Suivre un programme de Procréation assistée n’est pas un parcours facile et le couple ou la femme peut se heurter à plusieurs échecs et désillusions. Malgré tous les espoirs et les envies de la « dernière tentative », les médecins spécialistes ont le devoir de conseiller et orienter leurs patients vers le traitement le plus adapté.

Que faut-il faire alors en cas d’échecs à répétition d’une FIV et comment savoir passer à autre chose ?

La FIV (Fécondation In Vitro) est un processus de laboratoire par lequel les ovocytes extraits de la patiente, après un traitement de stimulation ovarienne, sont mis en contact avec le sperme du couple pour leur fécondation. Mais, la réussite de la stimulation ovarienne n’est pas toujours garantie et certains paramètres permettent aux praticiens de pronostiquer le succès de celle-ci et les chances de grossesses :

  • L’âge: Le traitement de FIV est conseillé pour presque toutes les femmes de 37 à 42 ans ayant des problèmes de fertilité diagnostiqués. En dessous de 37 ans, le problème de fertilité nous indiquera si la patiente pourra faire une insémination ou si elle devra faire une FIV. Au-delà de 42 ans, il sera très difficile pour la patiente de tomber enceinte avec ses propres ovocytes.
  • Les taux hormonaux: En règles générales, les tentatives de FIV ont beaucoup moins de taux de réussite si les taux de FSH sont supérieurs à 10 UI/L et / ou lorsque le taux d’estradiol est supérieur à 80 pg/ ml en tout début de cycle.
  • Une absence totale de réponse à la stimulation après plusieurs essais.
  • D’autres paramètres comme des ovaires polykystiques ou des facteurs immunologiques font que le taux de réussite baisse.

FIV

Lorsque la femme se situe à la limite de ces paramètres, elle devra alors se poser la question d’un dernier essai avant d’arrêter définitivement. Cette décision, bien que liée à des critères cliniques, est aussi un travail psychologique. Avant d’arrêter toute tentative de FIV, la patiente devra être consciente et convaincue qu’elle ne pourra pas avoir d’enfants avec ces propres ovocytes. Cette acceptation sera très importante pour que la patiente n’ait aucun sentiment de remord lors de l’après-FIV.

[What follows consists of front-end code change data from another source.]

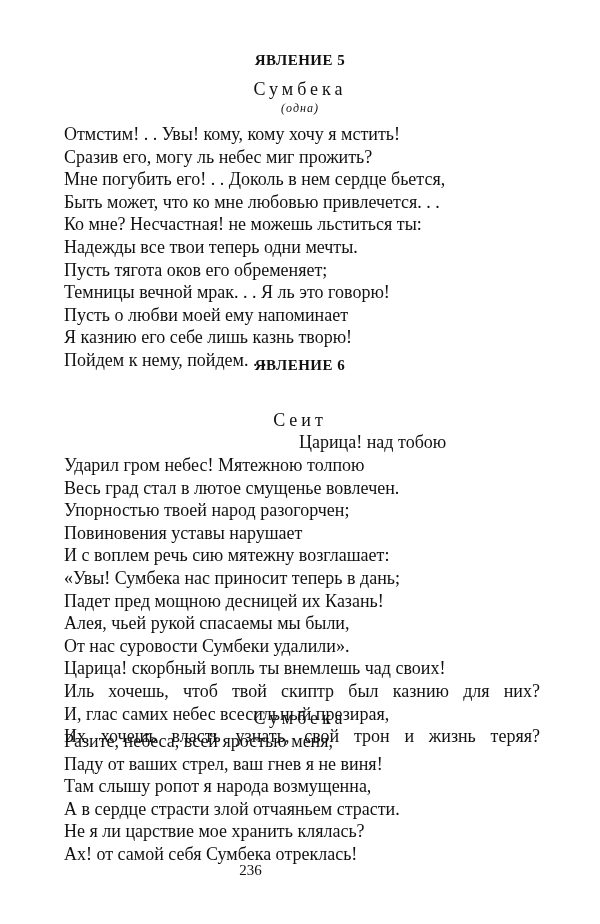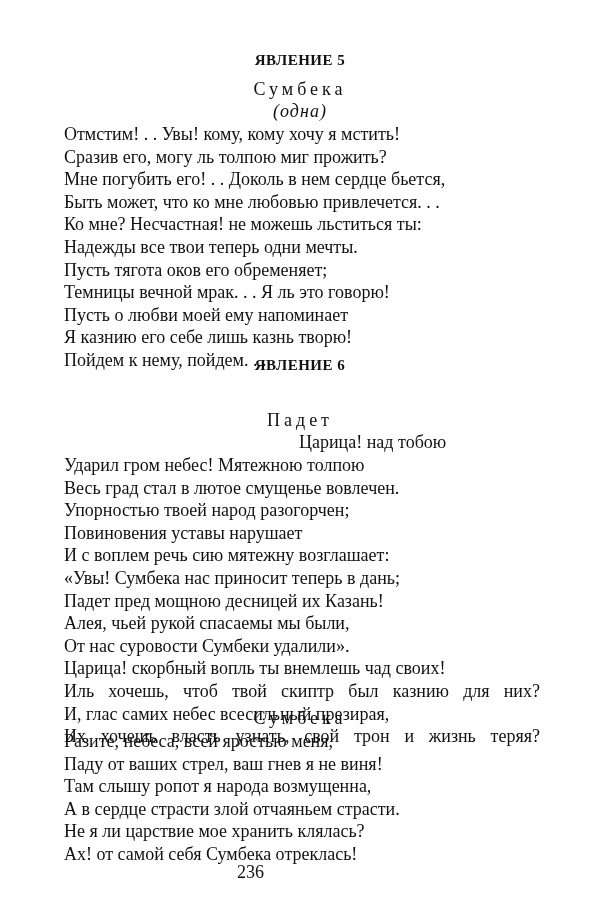--- a/index.html
+++ b/index.html
@@ -6,52 +6,52 @@
     body { width: 600px; height: 924px; position: relative; overflow: hidden;
            font-family: "Liberation Serif", "DejaVu Serif", serif; color: #111; }
     .page { position: absolute; left: 0; top: 0; width: 600px; height: 924px; }
     .heading { position: absolute; left: 0; width: 600px; text-align: center;
                font-weight: bold; font-size: 15px; letter-spacing: 0.5px; }
     .speaker { position: absolute; left: 0; width: 600px; text-align: center;
                font-size: 18px; letter-spacing: 4px; }
     .speaker-small { position: absolute; left: 0; width: 600px; text-align: center;
                font-size: 14px; letter-spacing: 2.5px; }
     .stage { position: absolute; left: 0; width: 600px; text-align: center;
-             font-style: italic; font-size: 18px; letter-spacing: 1px; }
+             font-style: italic; font-size: 12px; letter-spacing: 1px; }
     .verse { position: absolute; left: 64px; width: 480px; font-size: 18px; line-height: 22.6px; }
     .verse .line { display: block; white-space: nowrap; }
     .verse .line.just { text-align-last: justify; text-align: justify; width: 476px; }
     .indent-line { position: absolute; left: 299px; font-size: 18px; white-space: nowrap; }
-    .pageno { position: absolute; left: 0; width: 501px; text-align: center; font-size: 18px; }
+    .pageno { position: absolute; left: 0; width: 501px; text-align: center; font-size: 15px; }
   </style>
 </head>
 <body>
 
 <div class="page">
 
   <div class="heading" style="top:52px;">ЯВЛЕНИЕ 5</div>
   <div class="speaker" style="top:79px;">Сумбека</div>
   <div class="stage" style="top:101px;">(одна)</div>
 
   <div class="verse" style="top:123px;">
     <span class="line">Отмстим! . . Увы! кому, кому хочу я мстить!</span>
-    <span class="line">Сразив его, могу ль толпою миг прожить?</span>
+    <span class="line">Сразив его, могу ль небес миг прожить?</span>
     <span class="line">Мне погубить его! . . Доколь в нем сердце бьется,</span>
     <span class="line">Быть может, что ко мне любовью привлечется. . .</span>
     <span class="line">Ко мне? Несчастная! не можешь льститься ты:</span>
     <span class="line">Надежды все твои теперь одни мечты.</span>
     <span class="line">Пусть тягота оков его обременяет;</span>
     <span class="line">Темницы вечной мрак. . . Я ль это говорю!</span>
     <span class="line">Пусть о любви моей ему напоминает</span>
     <span class="line">Я казнию его себе лишь казнь творю!</span>
     <span class="line">Пойдем к нему, пойдем. . .</span>
   </div>
 
   <div class="heading" style="top:357px;">ЯВЛЕНИЕ 6</div>
-  <div class="speaker" style="top:410px;">Падет</div>
+  <div class="speaker" style="top:410px;">Сеит</div>
   <div class="indent-line" style="top:432px;">Царица! над тобою</div>
 
   <div class="verse" style="top:454px;">
     <span class="line">Ударил гром небес! Мятежною толпою</span>
     <span class="line">Весь град стал в лютое смущенье вовлечен.</span>
     <span class="line">Упорностью твоей народ разогорчен;</span>
     <span class="line">Повиновения уставы нарушает</span>
     <span class="line">И с воплем речь сию мятежну возглашает:</span>
     <span class="line">«Увы! Сумбека нас приносит теперь в дань;</span>
     <span class="line">Падет пред мощною десницей их Казань!</span>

Les options qui se présentent après un parcours de FIV vont dépendre du diagnostic de l’infertilité et du désir des patients. Outre l’adoption, le renoncement au projet d’enfant ou la GPA, nous détaillerons ici les options cliniques :

Le don de gamètes: Les problèmes de fécondation chez un couple peuvent être liés à une mauvaise qualité des ovaires ou des spermatozoïdes. C’est pourquoi un don de sperme ou un don d’ovocytes de personnes jeunes et fertiles peuvent aider à obtenir des embryons de bonne qualité.

Le don d’embryon: Il s’agit là d’une adoption d’embryons donnés par d’anciens patients ayant suivi un traitement de FIV et bénéficiant d’embryons surnuméraires. Les couples décident généralement de faire ce don après avoir eu un ou plusieurs enfants après la FIV.

Aujourd’hui, les avancées scientifiques donnent de plus en plus d’espoirs sur les résultats de FIV et des techniques comme l’ICSI, le MACS ou l’utilisation de l’EmbryoScope ont permis une nette augmentation des chances de grossesse.

Chez ProcreaTec, nos patients seront suivis en toute sincérité et objectivité. Après un diagnostic complet, nous proposerons un plan thérapeutique tout en nous assurant que le patient ait bien compris les possibilités de réussite, les risques et les conséquences de chaque traitement.